The lady of the lake, the muse as plebeian wisecracker, "always posing." ("How do you spend your nights?" "Re-posing.") Champagne bottles rain down from the penthouse soiree, the camera tracks past confetti and streamers to find the posh reprobate (Lowell Sherman) busy with a paintbrush on a reveler's bare back.
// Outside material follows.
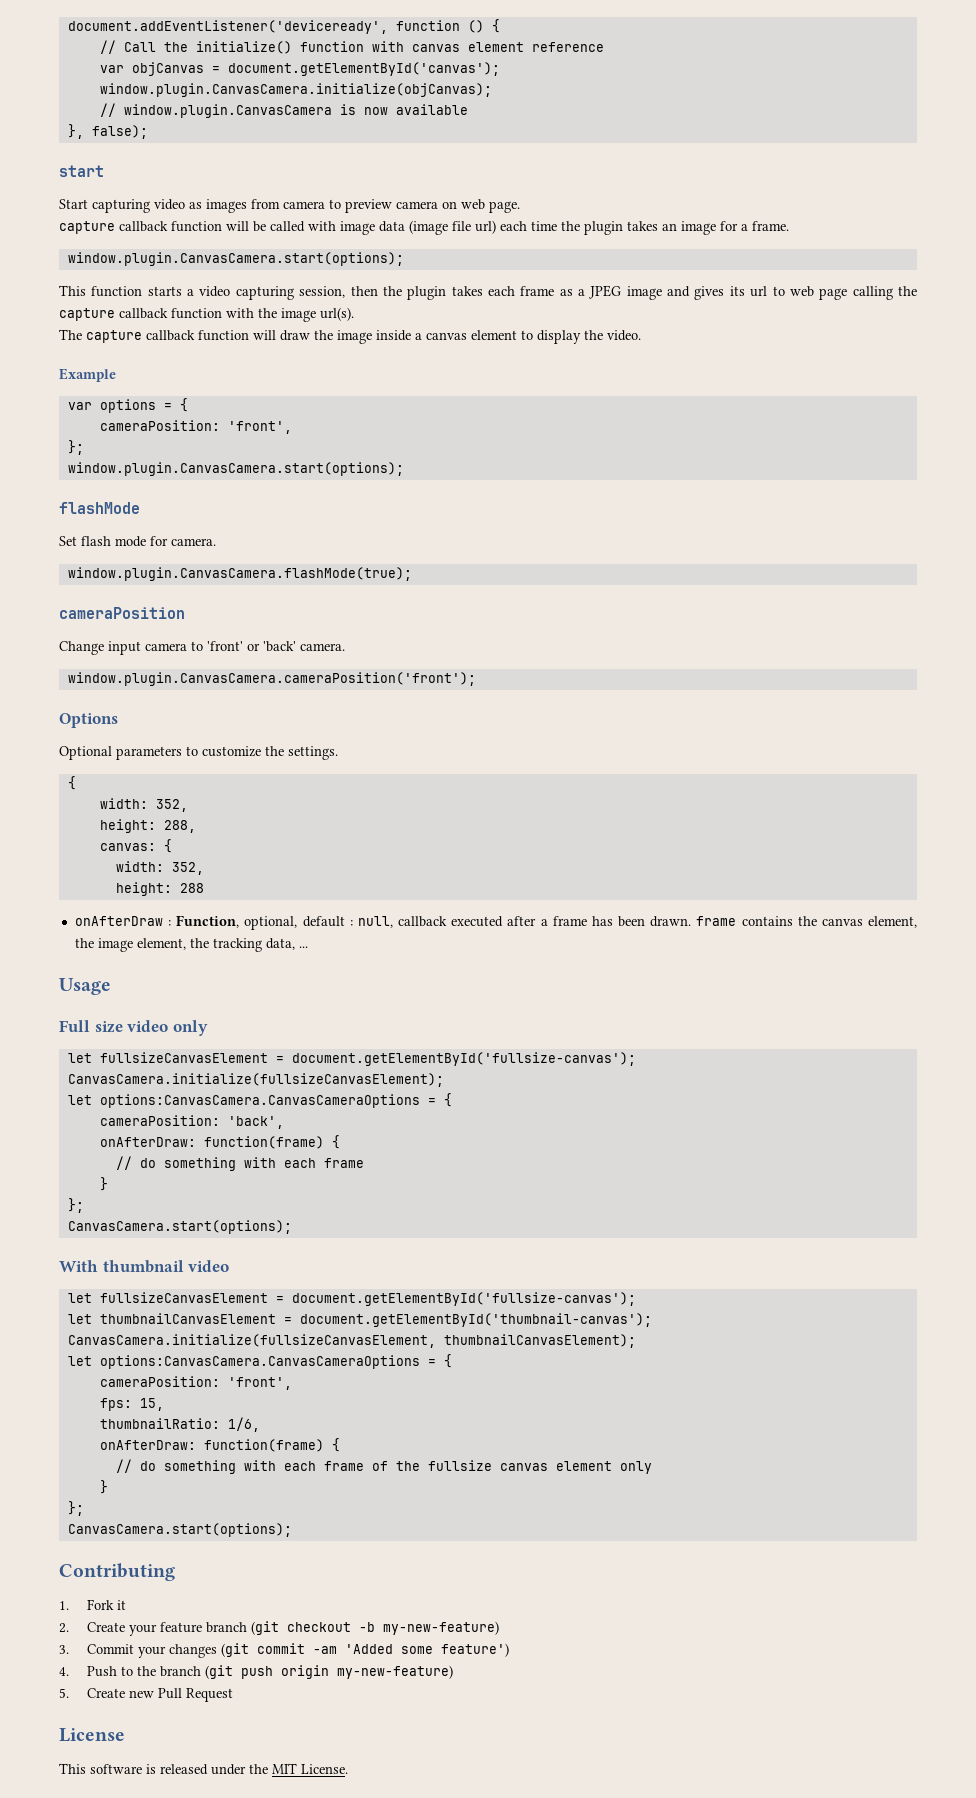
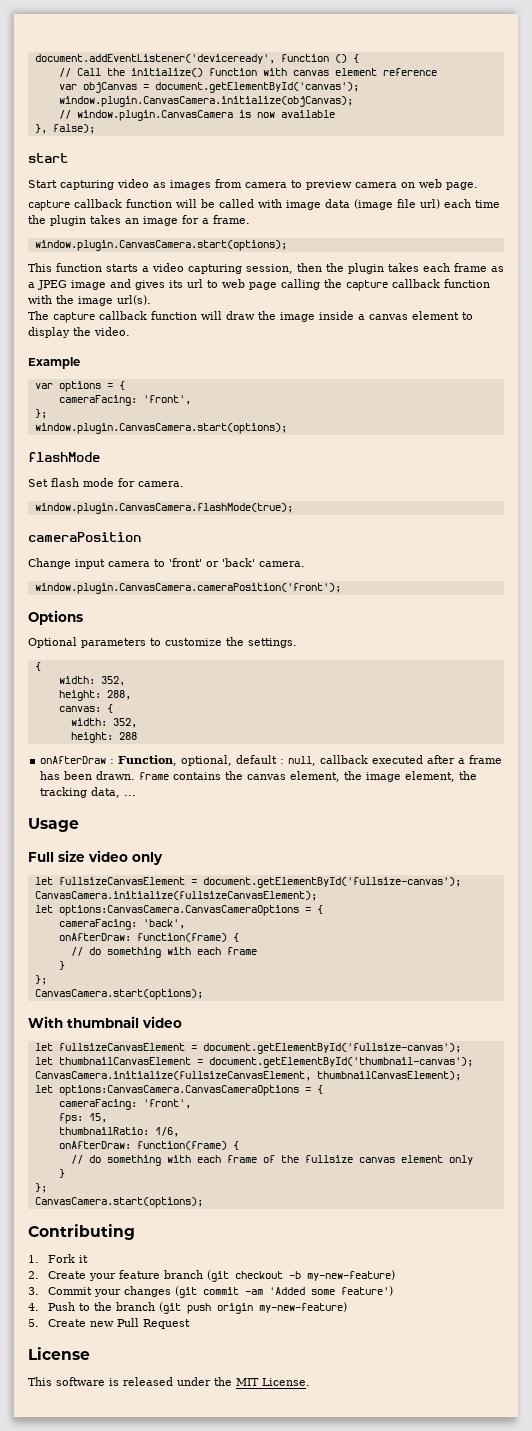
[99,420,220,431] cameraPosition: -> [58,395,137,406] cameraFacing:
[99,1115,220,1126] cameraPosition: -> [58,919,137,930] cameraFacing:
[99,1376,220,1387] cameraPosition: -> [58,1099,137,1110] cameraFacing:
His friend (Ralph Graves) is a moneyed scion and a stymied artist, inspiration for his unfinished canvas comes via the put-upon prostitute (Barbara Stanwyck) introduced rowing away from a rowdy yacht. "Pretty good company" for rental, she assures him, plus the right moonstruck look for his painting, except for her makeup. (Lipstick is wiped off and eyelashes are peeled away for a candid close-up, a proper view of Stanwyck's inner rawness.) From atelier to rooftop, where his dreamy description of the stars is met with her sensible worldliness: "Aw, they're too far away," a line that reverberates into Fellini's Amarcord. (Such vertiginous heights are later on contrasted with murky, bottomless waters during a plunge off the ocean liner.) Frank Capra's The Blue Angel, his Waterloo Bridge, a suspended moment of awkward intimacy. The model is seen on a makeshift bed through a rain-speckled window, the painter in his bathrobe paces back and forth in the bedroom, and the montage becomes a wordless swing of anticipation and relief, anxiety and desire. The heroine's late-night tête-à-tête with her spirited roommate (Marie Prevost), her joy remembering a transformative night at the opera, her twitch of hurt when Graves knocks her flowers off the breakfast table—a continuous play of emotional urges, pinpointed by an unguarded actress and an entranced filmmaker. With Nance O'Neil, George Fawcett, and Juliette Compton. In black and white.